The show is chockfull of these kind of fantastic lines (list accompanying below), mostly delivered by Mac, and also shows that Mac is a bad influence on poor Paul who’s most likely wound too tight for a 17 year old. Of course, it makes sense – he has terrible dreams that lead him to wake up in soaked bed sheets from peeing himself. He makes drawings of these creatures, he’s different, or “special” but he doesn’t want to be either.

When we first meet Paul and his best friend, they are wandering around an old, abandoned shopping center. He manages stumble into Neil, who shoots at him, and Sarah, who falls through the ceiling, thrown by the very creature that we see Paul has drawn from his dreams. Paul picks up the bullet that Neil shot at him – wincing initially because it’s hot (a detail I appreciated) and follows. The creature – reminding me of the zombies in I Am Legend – corners and attacks Neil and licks his eye, rendering it glacomic cloudy. Paul is shellshocked when Mac finds him.

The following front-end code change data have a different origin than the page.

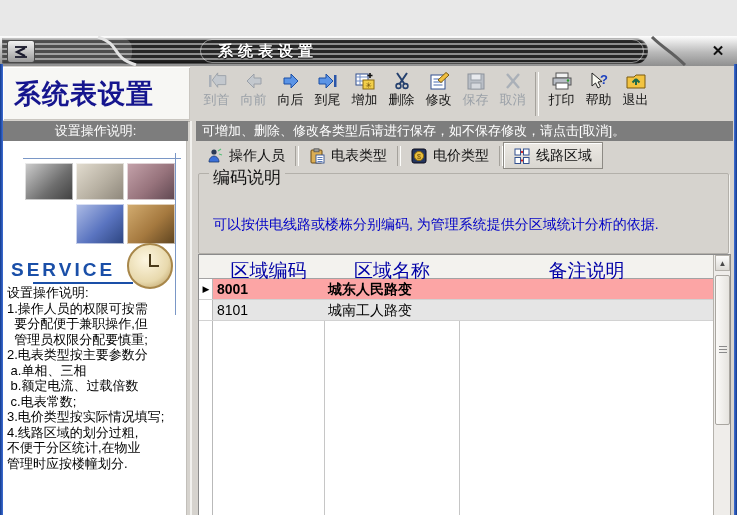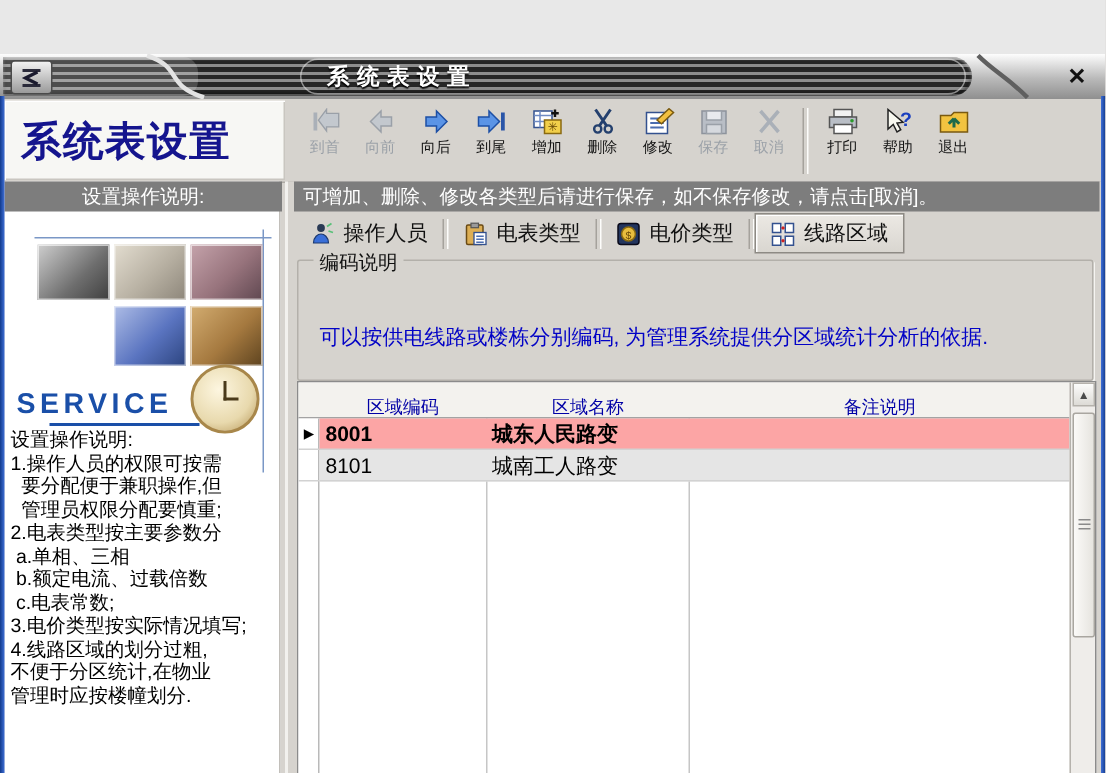"到首" .tbtn .lbl { font-size: 10px -> 13px }
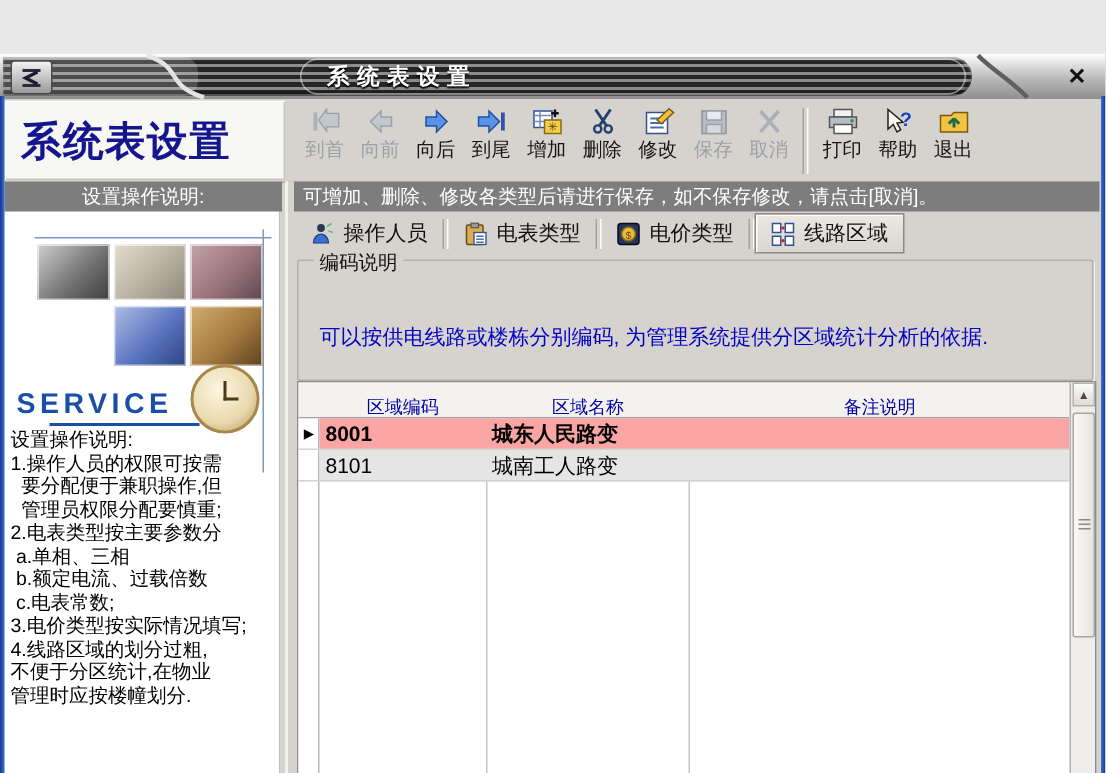"编码说明" .legend { font-size: 13px -> 17px }
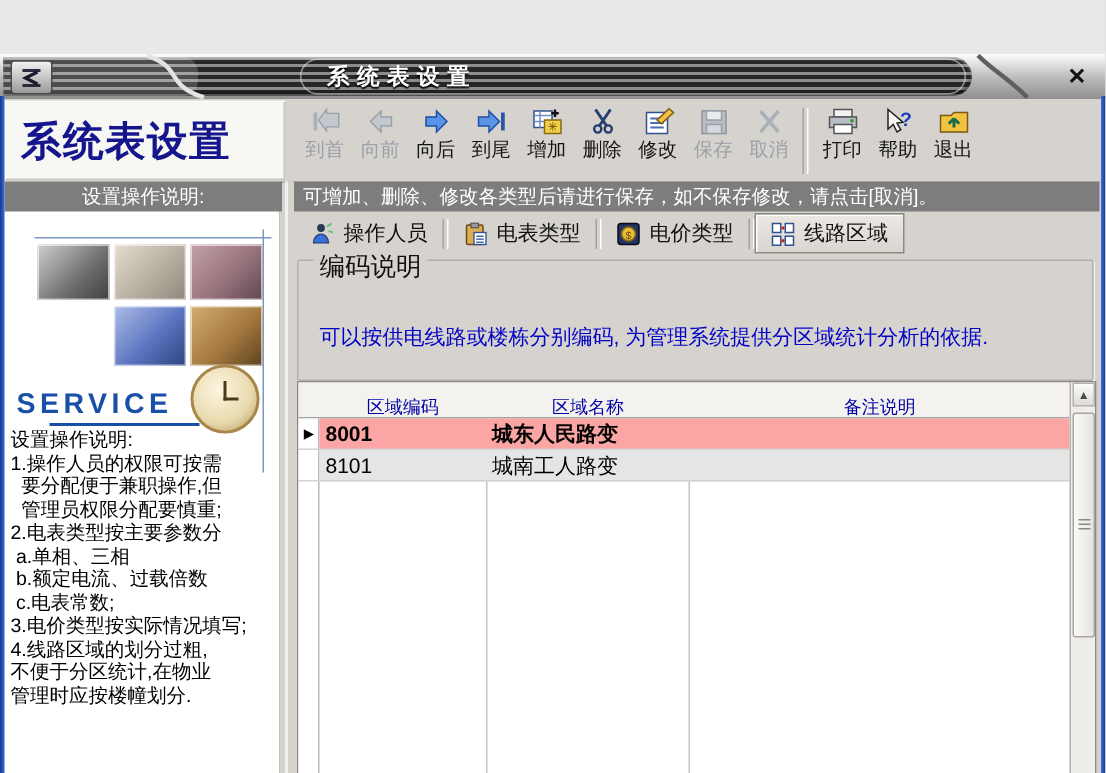"区域编码" .g-h-cell { font-size: 12px -> 19px }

It turns out the Sarah and Paul have the same visions of falling ash, the aftermath of what Sarah defines as the end of the world. Before she dies she tells Neil that the Fates are coming and the world is dying and that the only thing that mattered was Mark. It turns out Mark is her estranged husband, and Paul’s history teacher.

Paul and Mac are definitively high school losers, pointed out by his twin sister Anna who’s embarrassed by his existence. Her friend – and Paul’s crush – Jay seems to feel differently, as she goes out of her way to acknowledge Paul and flirt with him, mildly. Taking a swig from his cigarette she then tells him she has the “taste of your spit in my mouth.” Paul’s too awkward to smoothly respond or react.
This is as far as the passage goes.